CORPORATE ACCOUNTABILITY, NOT IMMUNITY

Welcome to the latest edition of “Corporate Accountability, Not Immunity,” a tipsheet highlighting key news and important facts on why Congress should not give corporations legal immunity from coronavirus-related harms to workers, consumers, patients and the public. See our past tipsheets here. The tipsheet will go out on Mondays and Thursdays through mid-September. Please send tips, feedback and questions to David Rosen at drosen@citizen.org.

SENATE REPUBLICANS PROPOSE “SKINNY BILL” THAT STILL INCLUDES CORPORATE IMMUNITY: U.S. Senate Republicans are proposing a scaled-back version of their coronavirus response package. It is expected to include $300 in weekly federal unemployment benefits through Dec. 27, additional funding for the Paycheck Protection Program, an additional $10 billion for the U.S. Postal Service as well as money for education and testing. Like the July bill, however, this bill contains the same corporate immunity provisions that would bar people from holding companies accountable when they cause harm to customers or employees.
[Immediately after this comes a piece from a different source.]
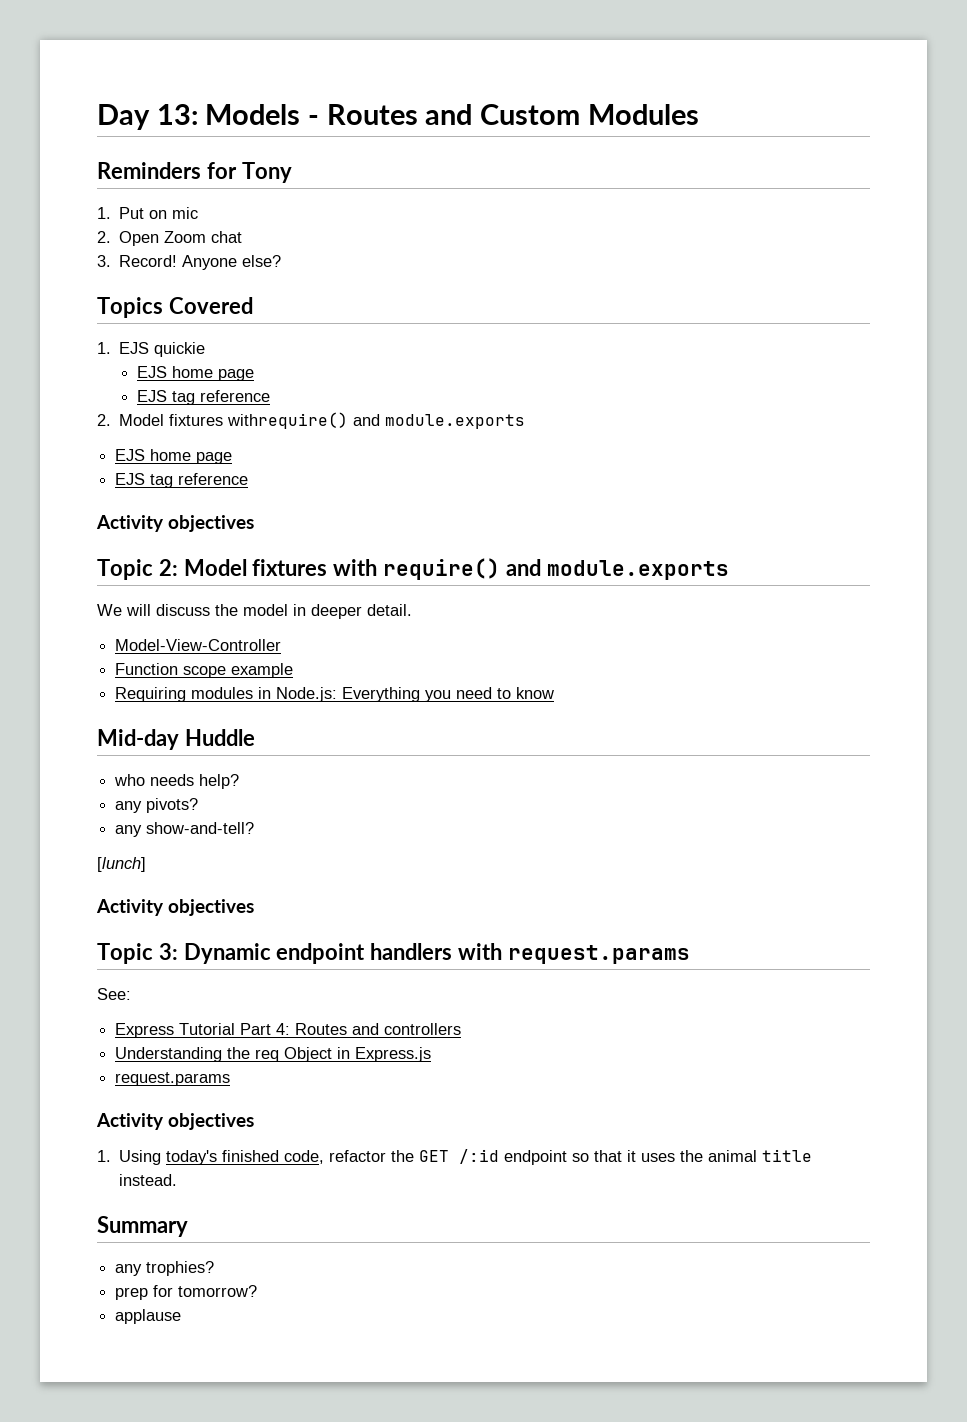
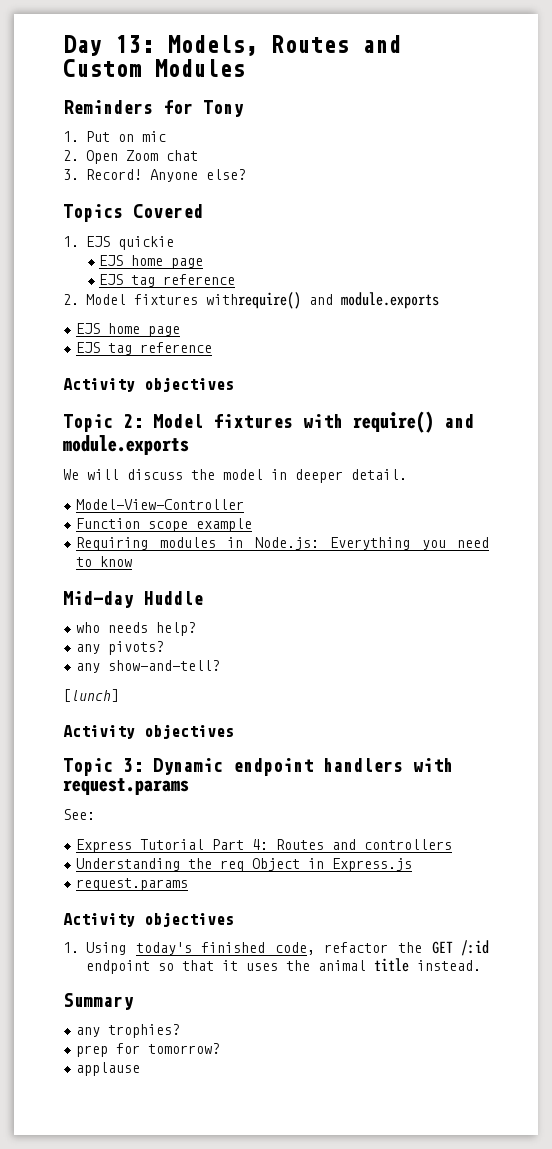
[205,104,320,125] Models - -> [167,35,258,56] Models,

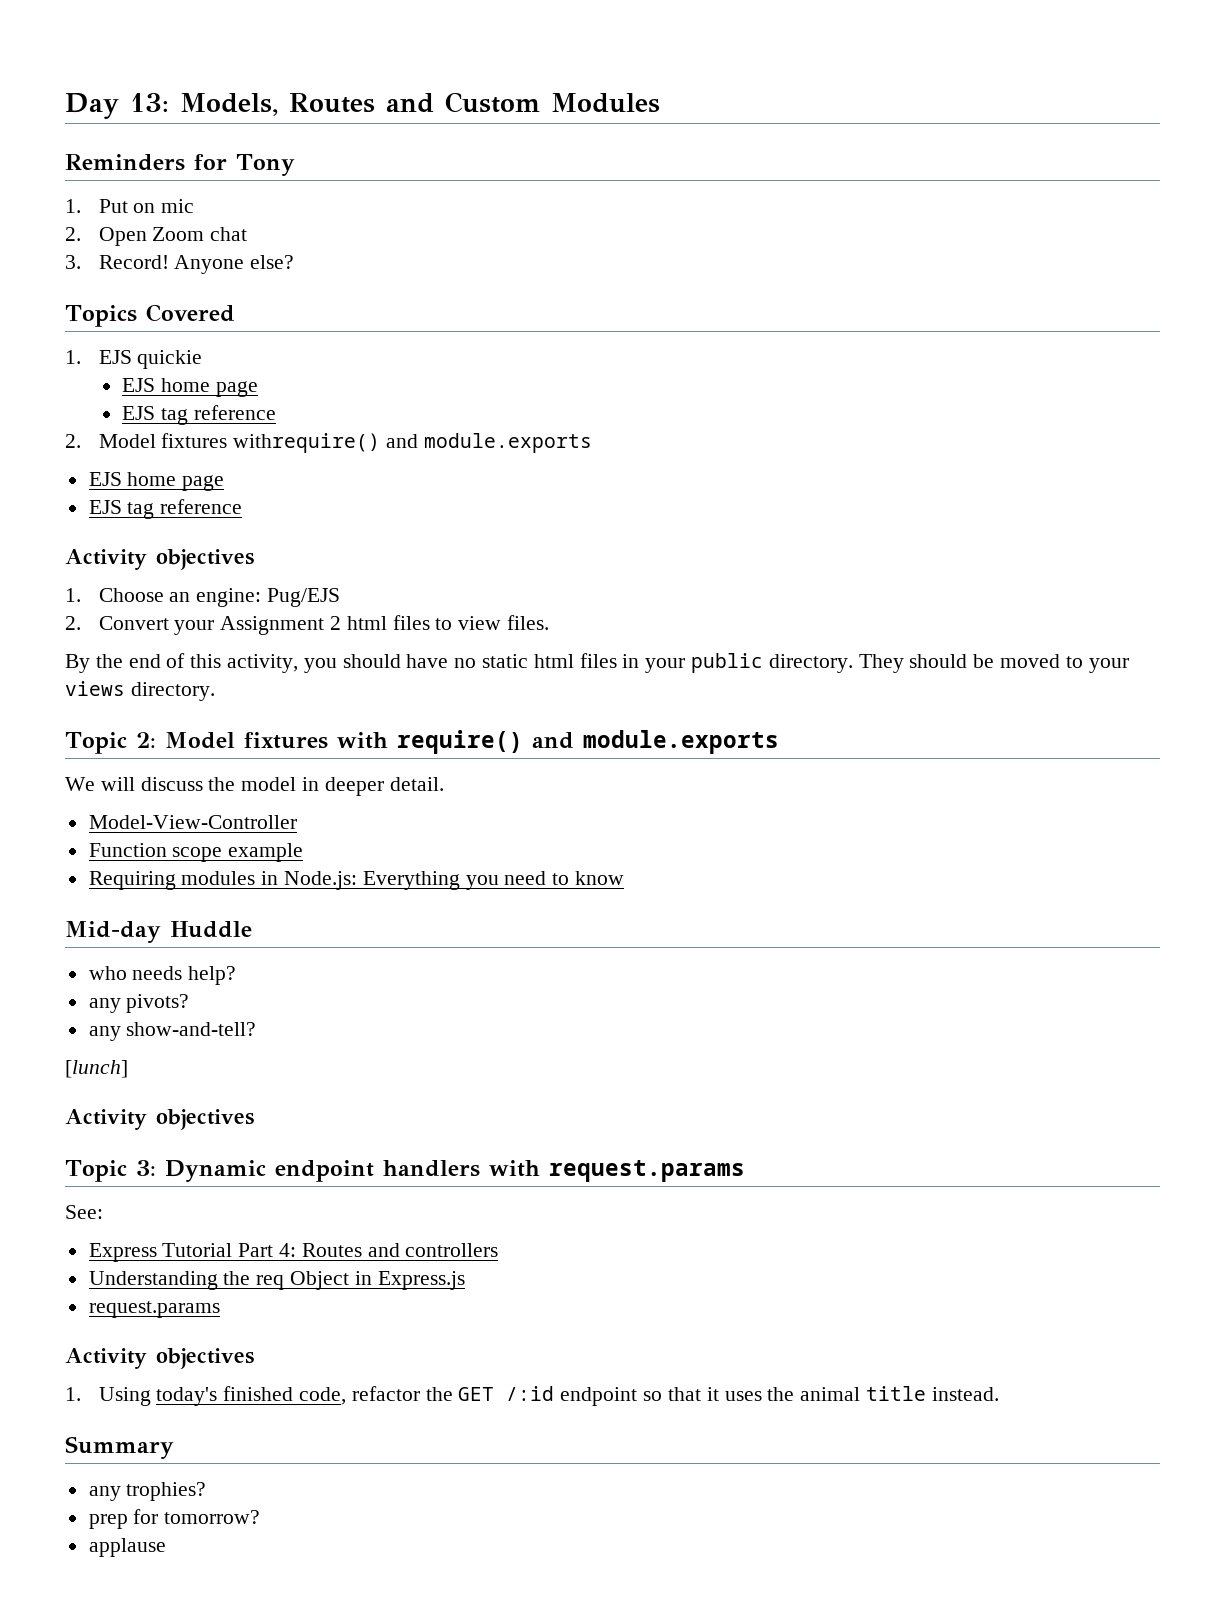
(234, 384) none -> [65,588,341,607] [65,615,550,635] [65,653,1129,673] [65,681,215,701] // 1. Choose an engine: Pug/EJS // 2. Convert your Assignment 2 html files to view files. // By the end of this activity, you should have no static html files in your public directory. They should be moved to your views directory.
TEACHERS LEAD THE FIGHT FOR SCHOOL SAFETY: On Wednesday, the Detroit Federation of Teachers voted to authorize their executive committee to call for a strike over plans to open public schools for in-person learning. “It’s just simply not safe for us to return into our buildings and classrooms right now,” the union said in a video statement, noting the more than 1,400 virus-related deaths in the community. And New York City’s teachers’ union sought to ramp up pressure on the mayor to delay or call off his plan to reopen the city’s 1,800 schools on Sept. 10. The president of the United Federation of Teachers threatened to sue or support a strike if the city could not satisfy a list of safety demands – and called for all students and staff members to be tested before school starts. One professor at Yale University even warned students in an email: “It does trouble me that many colleges out there are doing the absolute minimum, banking on the planets to align and hoping against hope that everything that could go wrong will go right. I don’t think that’s any way to treat our kids, or the staff, the custodians, the dining hall workers, the person who works at the Starbucks on Chapel Street – there’s a much broader community of people who could potentially be harmed if something were to go awry.” Shielding schools from coronavirus-related lawsuits would remove a powerful incentive for them to take reasonable steps to protect people’s health and safety.